Sin embargo, de esta manera se mellaba la naturaleza misma de la salvación cristiana desde el momento en que - como dicen los Padres de la Iglesia - «lo que no es plenamente asumido, no es plenamente salvado» y la fe se reducía a pura referencia espiritual.

Gnosis
En tercer lugar, durante el siglo II numerosos escritos apócrifos permitieron a la imaginación popular representarse a Cristo de forma legendaria. La vida de Jesús se presentaba como una serie de acontecimientos maravillosos: ya no pertenece a la historia sino al mito (gnosis).

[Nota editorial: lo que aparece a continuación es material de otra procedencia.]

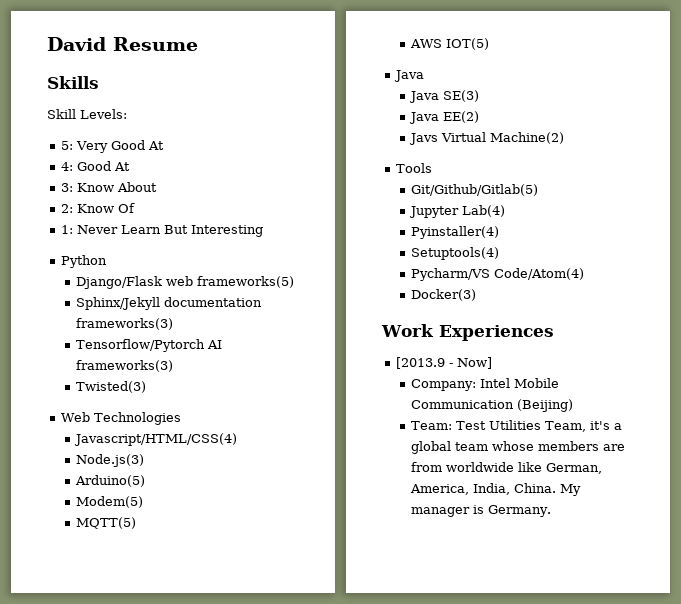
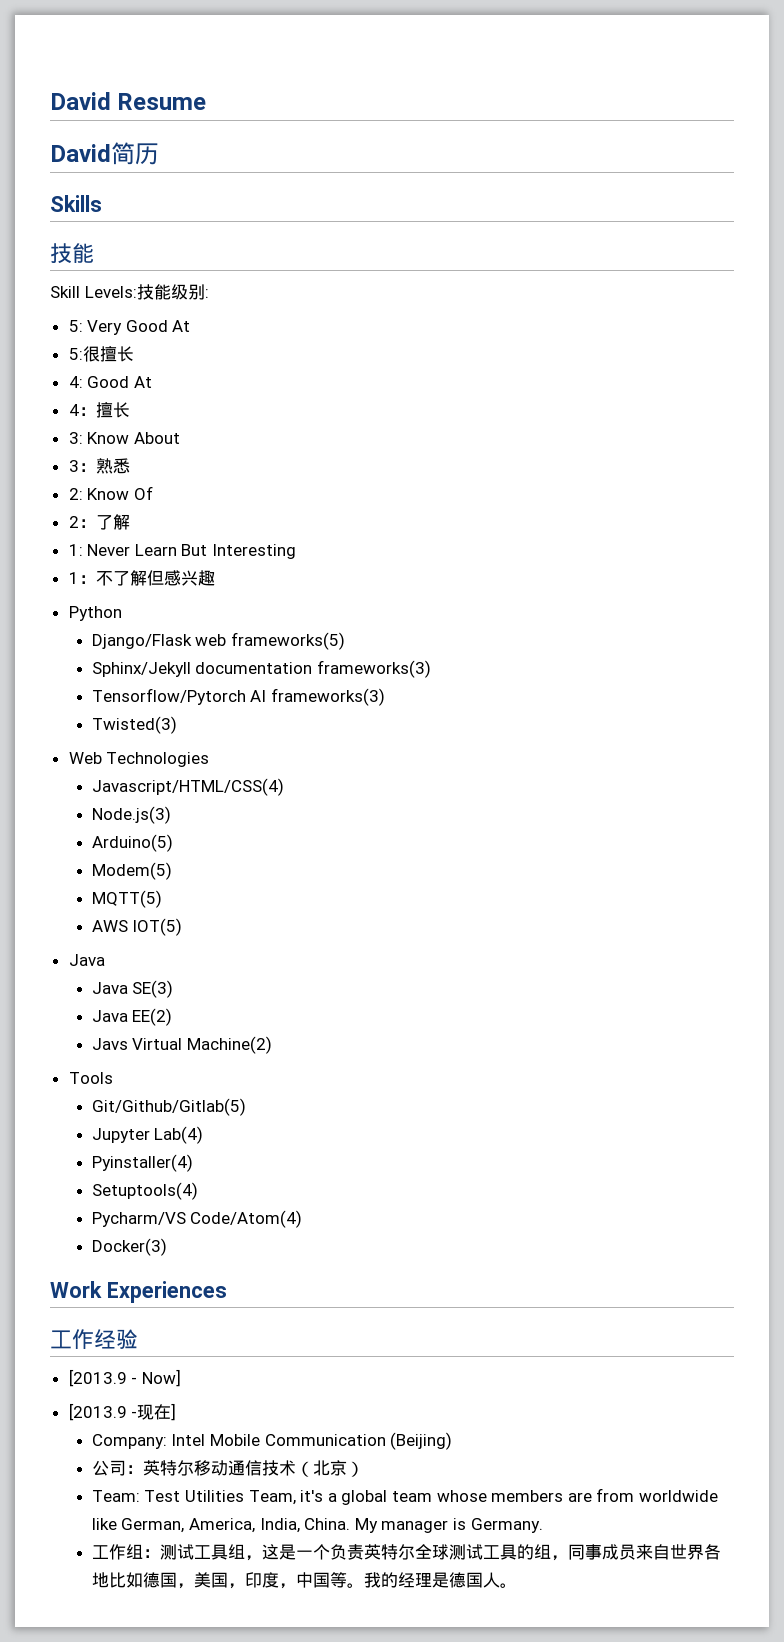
(198, 44) none -> [50,142,159,165] // David简历
(99, 82) none -> [50,243,94,264] // 技能
(127, 114) none -> [136,284,209,300] 技能级别:
(165, 145) none -> [68,346,134,362] // 5:很擅长
(131, 166) none -> [68,402,130,418] // 4：擅长
(158, 187) none -> [68,458,130,474] // 3：熟悉
(136, 208) none -> [68,514,130,530] // 2：了解
(264, 231) none -> [68,570,215,586] // 1：不了解但感兴趣
(554, 333) none -> [50,1329,138,1349] // 工作经验
(493, 363) none -> [68,1403,177,1421] // [2013.9 -现在]
(574, 405) none -> [91,1460,364,1477] // 公司：英特尔移动通信技术（北京）
(552, 511) none -> [91,1544,721,1561] [91,1572,517,1589] // 工作组：测试工具组，这是一个负责英特尔全球测试工具的组，同事成员来自世界各地比如德国，美国，印度，中国等。我的经理是德国人。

Él ya no se encuentra entre los hechos de la historia sino que es una imagen de la mente. Así los hombres se hacen un Cristo según su propia conveniencia en lugar de recibir lo que Dios les ha entregado en la historia de la humanidad. Una tentación - aún hoy muy presente - que lleva a reducir la fe cristiana a pura imaginación: partir de lo que se piensa en vez de partir de aquello que es; y, por tanto, hallarse totalmente a merced de la propia marea sentimental.